Something To Keep In Mind
Before you embark on a guitar repainting project, you do need to keep in mind that finishing a guitar is very different from repainting other wood-based projects.
Repainting and refinishing a guitar to a high standard takes a lot of patience in order to achieve that coveted sleek and smooth look.
So, before you begin, you need to make sure that you have enough time set aside for this project. Don’t be surprised if working on repainting your guitar takes you a couple of weeks.
No matter how long it takes you to finish, don’t rush! We get it – you want to get back to playing your repainted guitar as soon as possible, but rushing will not give you the final, professional look you want!

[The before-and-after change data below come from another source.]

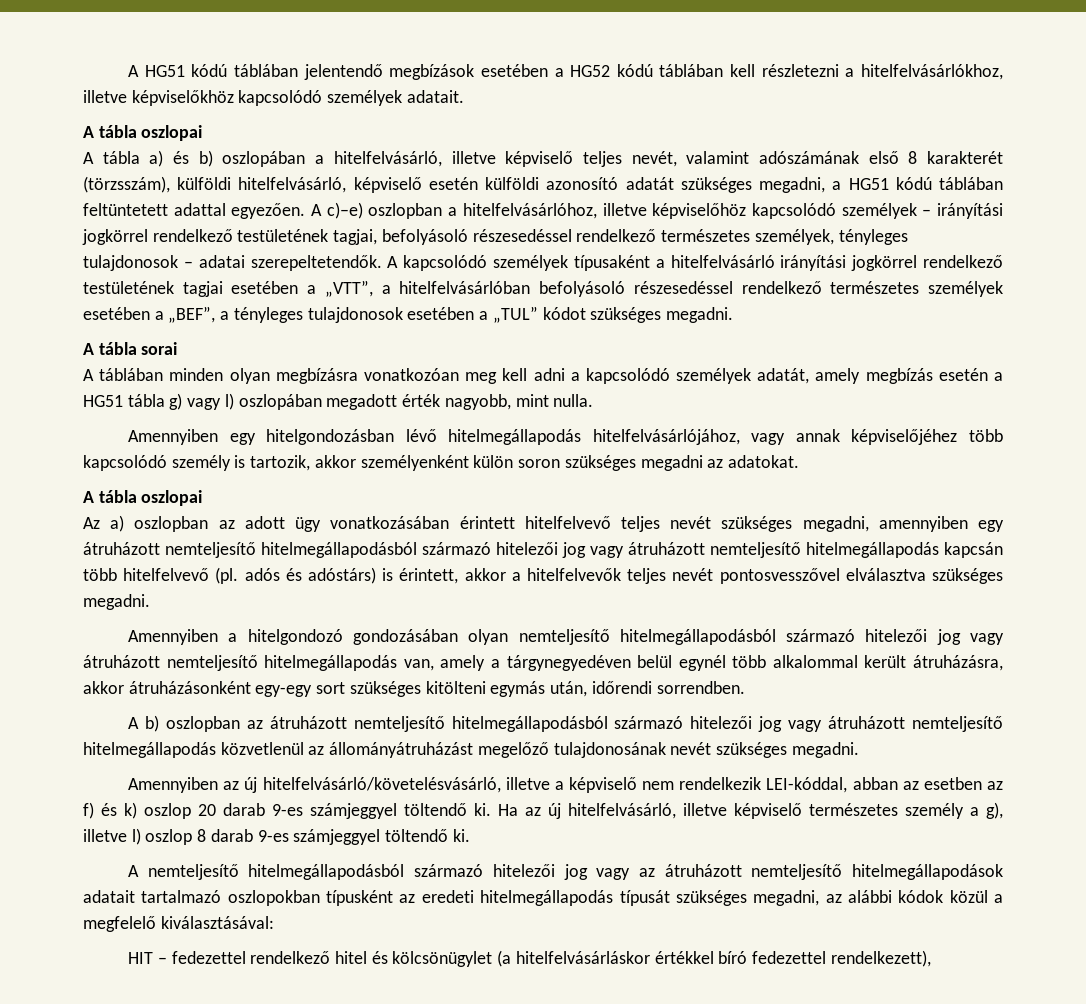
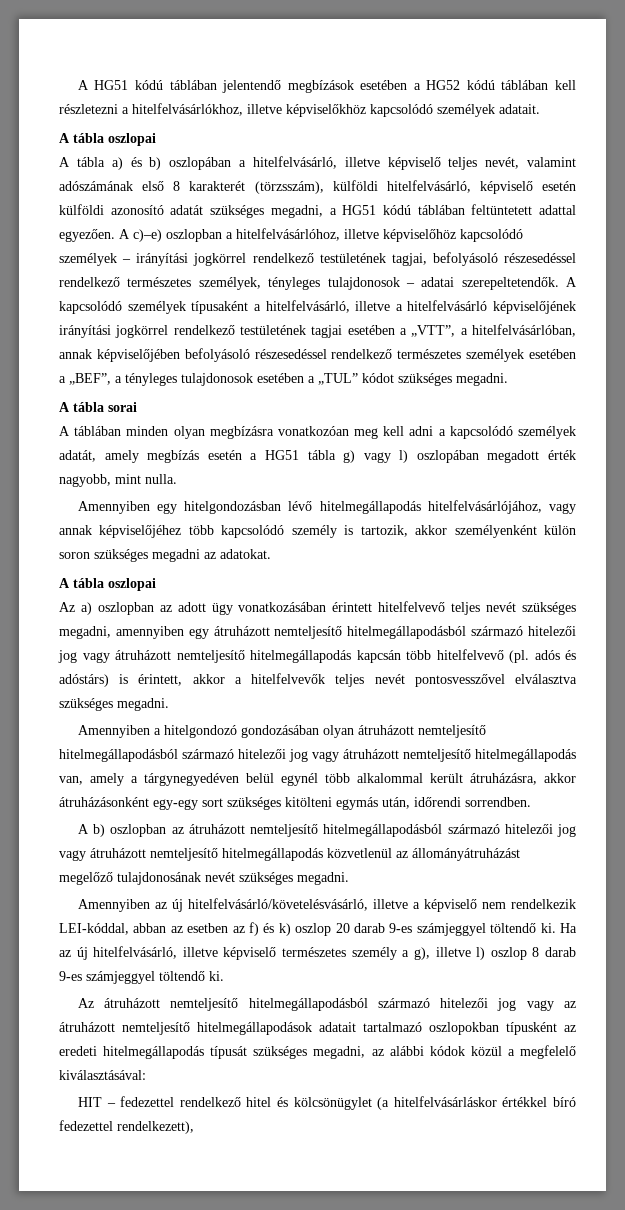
- A kapcsolódó személyek típusaként a hitelfelvásárló irányítási jogkörrel rendelkező testületének tagjai esetében a „VTT”, a hitelfelvásárlóban befolyásoló részesedéssel rendelkező természetes személyek esetében a „BEF”, a tényleges tulajdonosok esetében a „TUL” kódot szükséges megadni.
+ A kapcsolódó személyek típusaként a hitelfelvásárló, illetve a hitelfelvásárló képviselőjének irányítási jogkörrel rendelkező testületének tagjai esetében a „VTT”, a hitelfelvásárlóban, annak képviselőjében befolyásoló részesedéssel rendelkező természetes személyek esetében a „BEF”, a tényleges tulajdonosok esetében a „TUL” kódot szükséges megadni.
- Amennyiben a hitelgondozó gondozásában olyan nemteljesítő hitelmegállapodásból származó hitelezői jog vagy átruházott nemteljesítő hitelmegállapodás van, amely a tárgynegyedéven belül egynél több alkalommal került átruházásra, akkor átruházásonként egy-egy sort szükséges kitölteni egymás után, időrendi sorrendben.
+ Amennyiben a hitelgondozó gondozásában olyan átruházott nemteljesítő hitelmegállapodásból származó hitelezői jog vagy átruházott nemteljesítő hitelmegállapodás van, amely a tárgynegyedéven belül egynél több alkalommal került átruházásra, akkor átruházásonként egy-egy sort szükséges kitölteni egymás után, időrendi sorrendben.
- A nemteljesítő hitelmegállapodásból származó hitelezői jog vagy az átruházott nemteljesítő hitelmegállapodások adatait tartalmazó oszlopokban típusként az eredeti hitelmegállapodás típusát szükséges megadni, az alábbi kódok közül a megfelelő kiválasztásával:
+ Az átruházott nemteljesítő hitelmegállapodásból származó hitelezői jog vagy az átruházott nemteljesítő hitelmegállapodások adatait tartalmazó oszlopokban típusként az eredeti hitelmegállapodás típusát szükséges megadni, az alábbi kódok közül a megfelelő kiválasztásával:

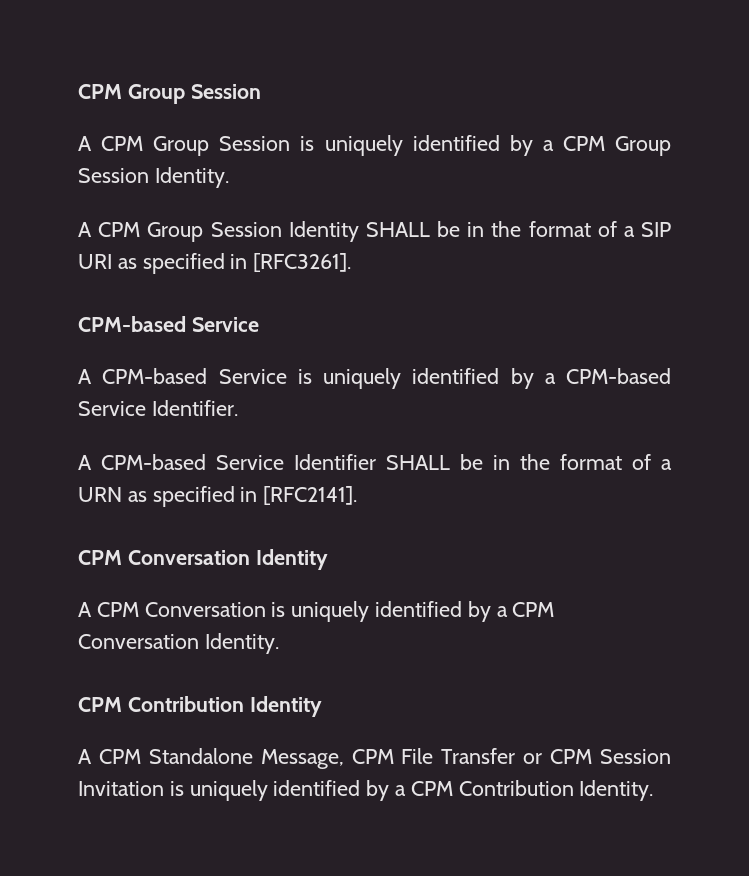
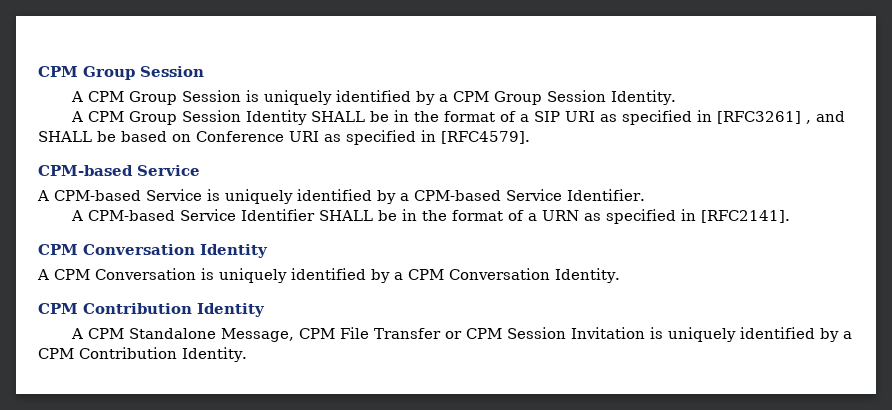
- A CPM Group Session Identity SHALL be in the format of a SIP URI as specified in [RFC3261].
+ A CPM Group Session Identity SHALL be in the format of a SIP URI as specified in [RFC3261] , and SHALL be based on Conference URI as specified in [RFC4579].

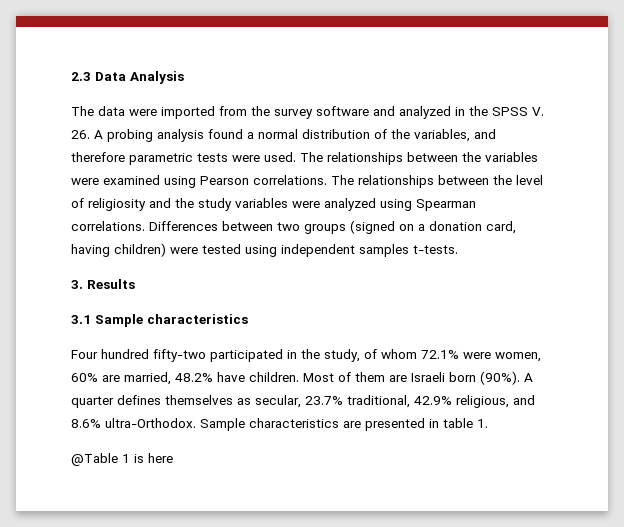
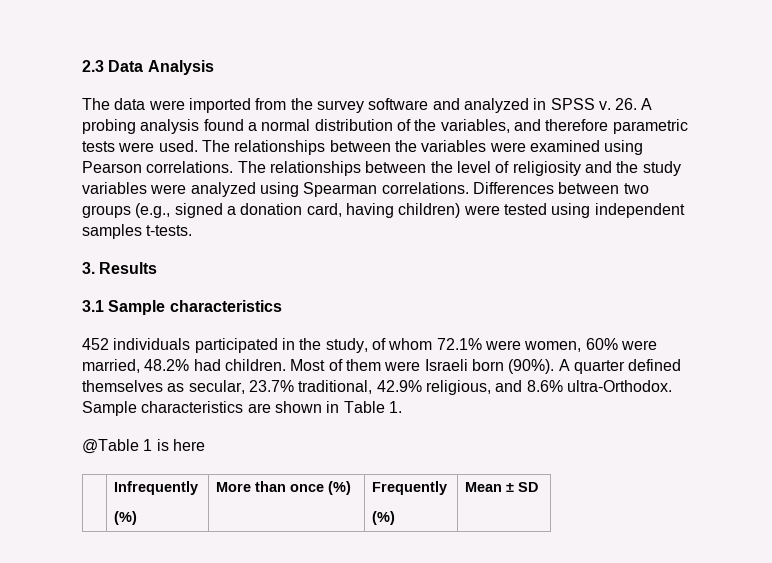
- The data were imported from the survey software and analyzed in the SPSS V. 26. A probing analysis found a normal distribution of the variables, and therefore parametric tests were used.
+ The data were imported from the survey software and analyzed in SPSS v. 26. A probing analysis found a normal distribution of the variables, and therefore parametric tests were used.
- Differences between two groups (signed on a donation card, having children) were tested using independent samples t-tests.
+ Differences between two groups (e.g., signed a donation card, having children) were tested using independent samples t-tests.
- Four hundred fifty-two participated in the study, of whom 72.1% were women, 60% are married, 48.2% have children.
+ 452 individuals participated in the study, of whom 72.1% were women, 60% were married, 48.2% had children.
- Most of them are Israeli born (90%).
+ Most of them were Israeli born (90%).
- A quarter defines themselves as secular, 23.7% traditional, 42.9% religious, and 8.6% ultra-Orthodox.
+ A quarter defined themselves as secular, 23.7% traditional, 42.9% religious, and 8.6% ultra-Orthodox.
- Sample characteristics are presented in table 1.
+ Sample characteristics are shown in Table 1.
+ | Infrequently
+ (%) | More than once (%) | Frequently
+ (%) | Mean ± SD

Repainting guitar properly will take a couple of pieces of equipment. You will need:
- Your guitar
- Orbital sander
- Sandpaper or sponge
- Sandpaper in fine, medium, and coarse grits
- Vacuum cleaner
- Mineral spirit
- White primer
- Spray cans or your paint of choice
- Spray gun if you choose to use spray cans
- Clear colored paint coats
- Dust mask and eyeglasses – safety first!
- Wire cutters
- Allen wrench
- Soldering iron and solder
- Masking tape
Now you know what you need, follow these steps to get the best repaint job for your guitar.
How To Repaint A Guitar
When deciding to repaint a guitar, it’s very likely that you are looking for a personalised look. Maybe it is just a new paint that resonates with you. Or just some extra customisations with more colours and designs.

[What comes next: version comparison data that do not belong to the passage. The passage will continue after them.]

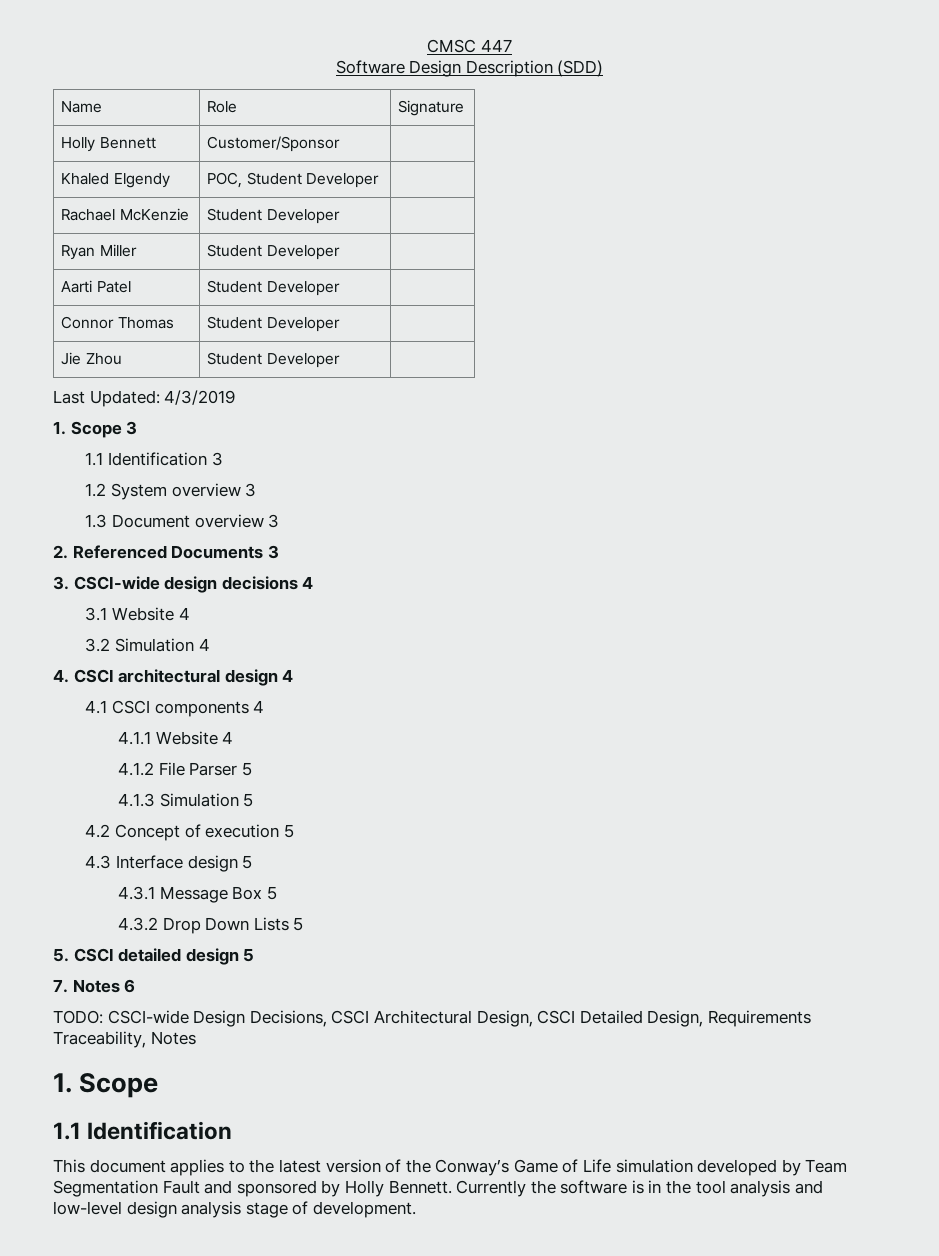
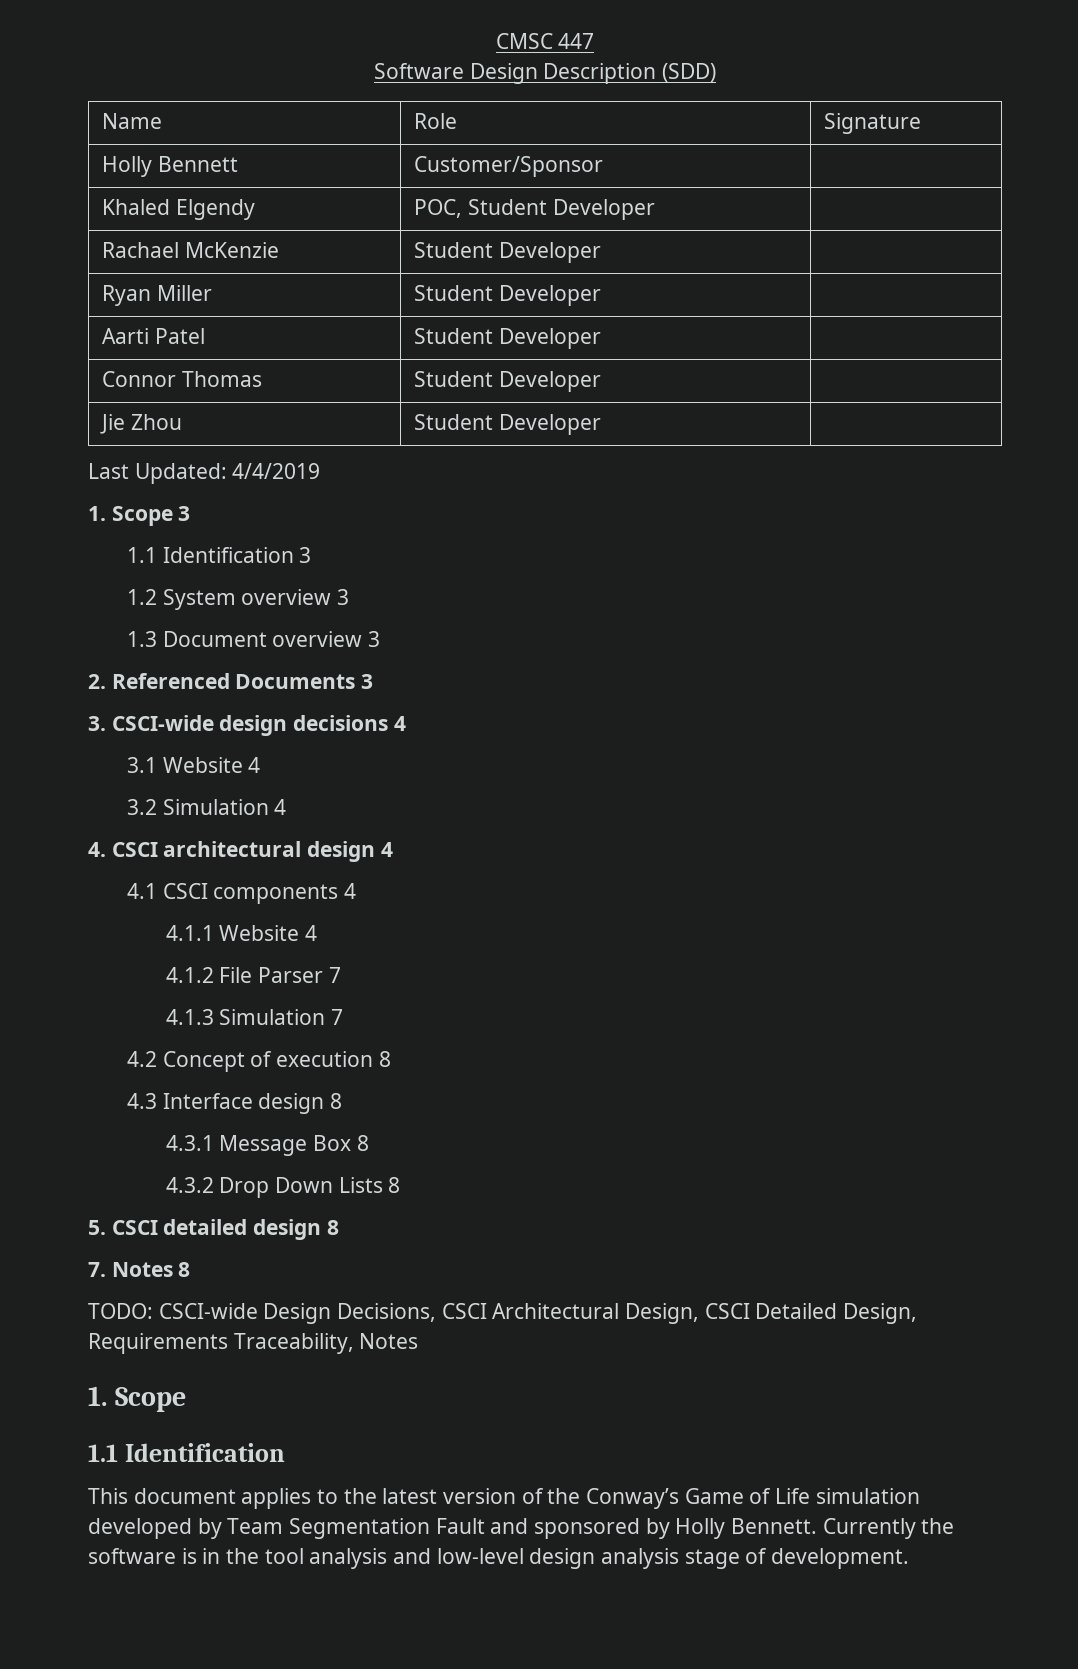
- Last Updated: 4/3/2019
+ Last Updated: 4/4/2019
- 4.1.2 File Parser 5
+ 4.1.2 File Parser 7
- 4.1.3 Simulation 5
+ 4.1.3 Simulation 7
- 4.2 Concept of execution 5
+ 4.2 Concept of execution 8
- 4.3 Interface design 5
+ 4.3 Interface design 8
- 4.3.1 Message Box 5
+ 4.3.1 Message Box 8
- 4.3.2 Drop Down Lists 5
+ 4.3.2 Drop Down Lists 8
- 5. CSCI detailed design 5
+ 5. CSCI detailed design 8
- 7. Notes 6
+ 7. Notes 8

There are numerous available professionals that can do the repainting for you.
However, a professional repaint comes at a steep price tag. Even if you are just looking to repaint with no extravagant custom designs.
If you are looking to save some bucks, you can always take the DIY route. As mentioned before, this is a time-consuming endeavour.

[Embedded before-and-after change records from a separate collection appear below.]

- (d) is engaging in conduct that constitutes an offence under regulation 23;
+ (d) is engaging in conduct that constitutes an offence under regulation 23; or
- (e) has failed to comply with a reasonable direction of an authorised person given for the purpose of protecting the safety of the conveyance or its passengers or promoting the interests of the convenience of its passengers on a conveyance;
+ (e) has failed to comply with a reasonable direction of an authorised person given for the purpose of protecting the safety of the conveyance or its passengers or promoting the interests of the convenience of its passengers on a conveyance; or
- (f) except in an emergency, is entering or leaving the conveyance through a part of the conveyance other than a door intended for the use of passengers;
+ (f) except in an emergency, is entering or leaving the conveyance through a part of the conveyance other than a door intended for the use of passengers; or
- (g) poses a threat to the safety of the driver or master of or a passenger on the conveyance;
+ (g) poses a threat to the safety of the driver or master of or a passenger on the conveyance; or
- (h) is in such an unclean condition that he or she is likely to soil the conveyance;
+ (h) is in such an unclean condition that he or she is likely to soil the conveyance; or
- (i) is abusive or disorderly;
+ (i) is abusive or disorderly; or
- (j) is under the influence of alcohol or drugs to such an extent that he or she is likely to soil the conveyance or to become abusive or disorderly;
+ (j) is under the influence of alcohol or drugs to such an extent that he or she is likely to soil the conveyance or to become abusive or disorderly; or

But with patience as the below-detailed guide, you can repaint your guitar like a pro.
Disassemble The Guitar You Would Like To Repaint
You need to disassemble your instrument before you repaint it, so you don’t cause any unnecessary damage.
You can begin disassembly by removing the guitar’s strings. You can do this by clipping them away with a pair of wire clippers.
While this might seem excessive or even like sacrilege, you cannot repaint a guitar with the strings still on!
Because you need to remove the strings, you will almost definitely need to adjust your truss rod when you start re-assembling your guitar. This is just something to bear in mind as your progress with the paint job.
Remove The Neck
Once the guitar strings have gone, you need to take off the neck of your guitar.
Thankfully this is a pretty easy job as all you need to do is unscrew the screws and bolts on the back. With these gone, you should find that your guitar neck wiggles free.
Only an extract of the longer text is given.